__What you will do__. Below this sentence is a listing; return exactly its lines from the one with "[299,1340,368,1353] front-end ->" to the one with "[419,1430,488,1443] front-end ->", both kept, and nothing more.

====== Dataset extract ======

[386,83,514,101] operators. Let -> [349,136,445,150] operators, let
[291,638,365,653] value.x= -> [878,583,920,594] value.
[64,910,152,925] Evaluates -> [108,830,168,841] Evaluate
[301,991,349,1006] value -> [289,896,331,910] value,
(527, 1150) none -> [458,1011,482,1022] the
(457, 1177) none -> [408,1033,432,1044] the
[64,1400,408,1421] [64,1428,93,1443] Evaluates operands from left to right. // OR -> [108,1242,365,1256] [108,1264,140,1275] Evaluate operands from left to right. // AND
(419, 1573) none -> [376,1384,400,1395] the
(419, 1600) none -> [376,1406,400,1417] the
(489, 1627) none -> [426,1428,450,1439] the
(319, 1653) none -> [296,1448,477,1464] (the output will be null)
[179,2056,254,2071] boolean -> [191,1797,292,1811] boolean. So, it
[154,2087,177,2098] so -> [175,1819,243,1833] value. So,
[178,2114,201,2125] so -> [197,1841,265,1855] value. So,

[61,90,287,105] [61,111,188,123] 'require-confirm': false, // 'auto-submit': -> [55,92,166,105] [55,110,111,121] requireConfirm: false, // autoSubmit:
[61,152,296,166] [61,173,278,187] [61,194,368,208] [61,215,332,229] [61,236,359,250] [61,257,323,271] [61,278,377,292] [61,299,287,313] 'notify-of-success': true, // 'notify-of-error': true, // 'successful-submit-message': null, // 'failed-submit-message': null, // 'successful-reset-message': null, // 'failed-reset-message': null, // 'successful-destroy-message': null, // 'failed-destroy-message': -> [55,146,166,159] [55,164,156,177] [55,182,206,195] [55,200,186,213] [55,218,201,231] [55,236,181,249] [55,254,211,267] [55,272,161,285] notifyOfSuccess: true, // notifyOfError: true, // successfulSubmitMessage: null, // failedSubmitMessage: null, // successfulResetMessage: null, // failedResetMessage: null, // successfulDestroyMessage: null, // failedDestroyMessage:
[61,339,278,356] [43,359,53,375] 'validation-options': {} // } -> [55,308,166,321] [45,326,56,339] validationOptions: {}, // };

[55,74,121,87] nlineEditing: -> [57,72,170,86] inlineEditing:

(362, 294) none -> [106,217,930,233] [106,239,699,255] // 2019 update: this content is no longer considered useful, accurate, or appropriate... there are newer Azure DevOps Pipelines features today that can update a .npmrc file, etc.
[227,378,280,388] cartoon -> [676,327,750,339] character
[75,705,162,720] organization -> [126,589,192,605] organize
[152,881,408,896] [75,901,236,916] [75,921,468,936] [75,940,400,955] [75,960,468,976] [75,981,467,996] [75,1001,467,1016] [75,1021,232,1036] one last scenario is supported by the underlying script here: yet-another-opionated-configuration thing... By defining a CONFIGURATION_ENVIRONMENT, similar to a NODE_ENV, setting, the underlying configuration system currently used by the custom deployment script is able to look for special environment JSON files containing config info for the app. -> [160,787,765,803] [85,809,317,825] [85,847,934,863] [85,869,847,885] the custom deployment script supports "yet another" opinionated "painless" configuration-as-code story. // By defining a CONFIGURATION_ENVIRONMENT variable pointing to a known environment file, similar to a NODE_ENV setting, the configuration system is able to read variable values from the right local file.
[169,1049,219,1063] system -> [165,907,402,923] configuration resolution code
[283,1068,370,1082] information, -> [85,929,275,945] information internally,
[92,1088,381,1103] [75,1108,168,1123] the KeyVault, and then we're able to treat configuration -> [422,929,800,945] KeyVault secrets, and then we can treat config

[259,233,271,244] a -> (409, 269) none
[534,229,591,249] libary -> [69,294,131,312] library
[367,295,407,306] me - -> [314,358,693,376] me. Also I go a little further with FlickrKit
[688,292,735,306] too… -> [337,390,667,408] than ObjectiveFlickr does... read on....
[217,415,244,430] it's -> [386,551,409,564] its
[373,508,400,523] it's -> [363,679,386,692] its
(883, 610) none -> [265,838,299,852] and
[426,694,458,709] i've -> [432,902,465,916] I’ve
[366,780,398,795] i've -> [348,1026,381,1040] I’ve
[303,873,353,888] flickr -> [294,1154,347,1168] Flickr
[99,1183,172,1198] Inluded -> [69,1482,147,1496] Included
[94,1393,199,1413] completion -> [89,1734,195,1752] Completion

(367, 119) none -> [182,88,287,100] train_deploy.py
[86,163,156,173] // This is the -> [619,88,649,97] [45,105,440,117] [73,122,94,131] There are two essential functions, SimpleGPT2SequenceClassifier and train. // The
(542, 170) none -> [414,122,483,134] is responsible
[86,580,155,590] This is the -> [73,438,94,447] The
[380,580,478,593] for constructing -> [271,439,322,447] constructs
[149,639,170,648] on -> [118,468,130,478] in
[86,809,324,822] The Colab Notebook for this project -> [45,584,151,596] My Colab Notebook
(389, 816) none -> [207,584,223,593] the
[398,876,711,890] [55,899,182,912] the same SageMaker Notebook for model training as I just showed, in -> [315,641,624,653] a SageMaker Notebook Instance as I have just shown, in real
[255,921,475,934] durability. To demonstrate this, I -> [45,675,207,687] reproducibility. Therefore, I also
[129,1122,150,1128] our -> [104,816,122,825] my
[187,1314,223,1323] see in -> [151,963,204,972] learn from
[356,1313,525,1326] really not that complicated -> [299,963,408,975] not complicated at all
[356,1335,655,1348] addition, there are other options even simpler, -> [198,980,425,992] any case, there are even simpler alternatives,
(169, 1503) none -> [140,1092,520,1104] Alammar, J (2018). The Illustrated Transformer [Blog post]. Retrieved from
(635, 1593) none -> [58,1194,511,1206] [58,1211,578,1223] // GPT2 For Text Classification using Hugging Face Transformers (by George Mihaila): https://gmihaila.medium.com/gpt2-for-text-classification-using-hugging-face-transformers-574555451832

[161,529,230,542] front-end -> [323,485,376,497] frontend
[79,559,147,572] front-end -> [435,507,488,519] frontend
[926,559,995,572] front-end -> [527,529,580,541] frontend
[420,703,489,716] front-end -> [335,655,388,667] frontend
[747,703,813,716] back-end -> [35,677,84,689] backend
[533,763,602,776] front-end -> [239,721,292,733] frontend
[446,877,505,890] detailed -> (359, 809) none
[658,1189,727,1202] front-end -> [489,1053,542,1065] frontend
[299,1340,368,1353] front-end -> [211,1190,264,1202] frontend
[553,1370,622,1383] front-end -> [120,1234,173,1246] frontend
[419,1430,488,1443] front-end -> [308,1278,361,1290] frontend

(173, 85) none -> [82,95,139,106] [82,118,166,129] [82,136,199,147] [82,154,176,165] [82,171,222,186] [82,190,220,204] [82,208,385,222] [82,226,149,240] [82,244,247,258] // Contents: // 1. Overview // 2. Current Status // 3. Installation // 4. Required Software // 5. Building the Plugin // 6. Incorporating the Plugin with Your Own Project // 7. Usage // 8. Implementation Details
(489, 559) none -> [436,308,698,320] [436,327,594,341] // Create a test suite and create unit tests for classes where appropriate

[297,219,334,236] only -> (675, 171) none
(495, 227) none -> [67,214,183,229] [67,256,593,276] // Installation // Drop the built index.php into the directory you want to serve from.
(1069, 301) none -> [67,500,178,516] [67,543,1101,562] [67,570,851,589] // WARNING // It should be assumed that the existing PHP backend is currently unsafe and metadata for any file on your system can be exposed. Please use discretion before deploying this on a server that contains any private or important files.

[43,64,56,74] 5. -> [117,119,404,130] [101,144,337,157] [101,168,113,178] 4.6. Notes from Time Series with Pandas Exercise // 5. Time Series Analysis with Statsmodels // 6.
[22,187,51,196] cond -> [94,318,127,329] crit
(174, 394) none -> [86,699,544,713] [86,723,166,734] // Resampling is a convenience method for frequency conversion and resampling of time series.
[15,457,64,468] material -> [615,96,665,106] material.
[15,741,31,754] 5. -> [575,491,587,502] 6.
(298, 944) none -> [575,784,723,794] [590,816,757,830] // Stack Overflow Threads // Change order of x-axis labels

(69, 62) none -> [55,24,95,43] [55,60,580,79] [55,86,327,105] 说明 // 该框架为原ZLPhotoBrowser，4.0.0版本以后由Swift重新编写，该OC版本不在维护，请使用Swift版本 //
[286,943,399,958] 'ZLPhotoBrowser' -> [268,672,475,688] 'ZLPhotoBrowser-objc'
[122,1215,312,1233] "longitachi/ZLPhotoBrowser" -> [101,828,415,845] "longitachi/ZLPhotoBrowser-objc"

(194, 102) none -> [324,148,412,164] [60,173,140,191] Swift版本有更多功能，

======

__Completed task__.
[299,1340,368,1353] front-end -> [211,1190,264,1202] frontend
[553,1370,622,1383] front-end -> [120,1234,173,1246] frontend
[419,1430,488,1443] front-end -> [308,1278,361,1290] frontend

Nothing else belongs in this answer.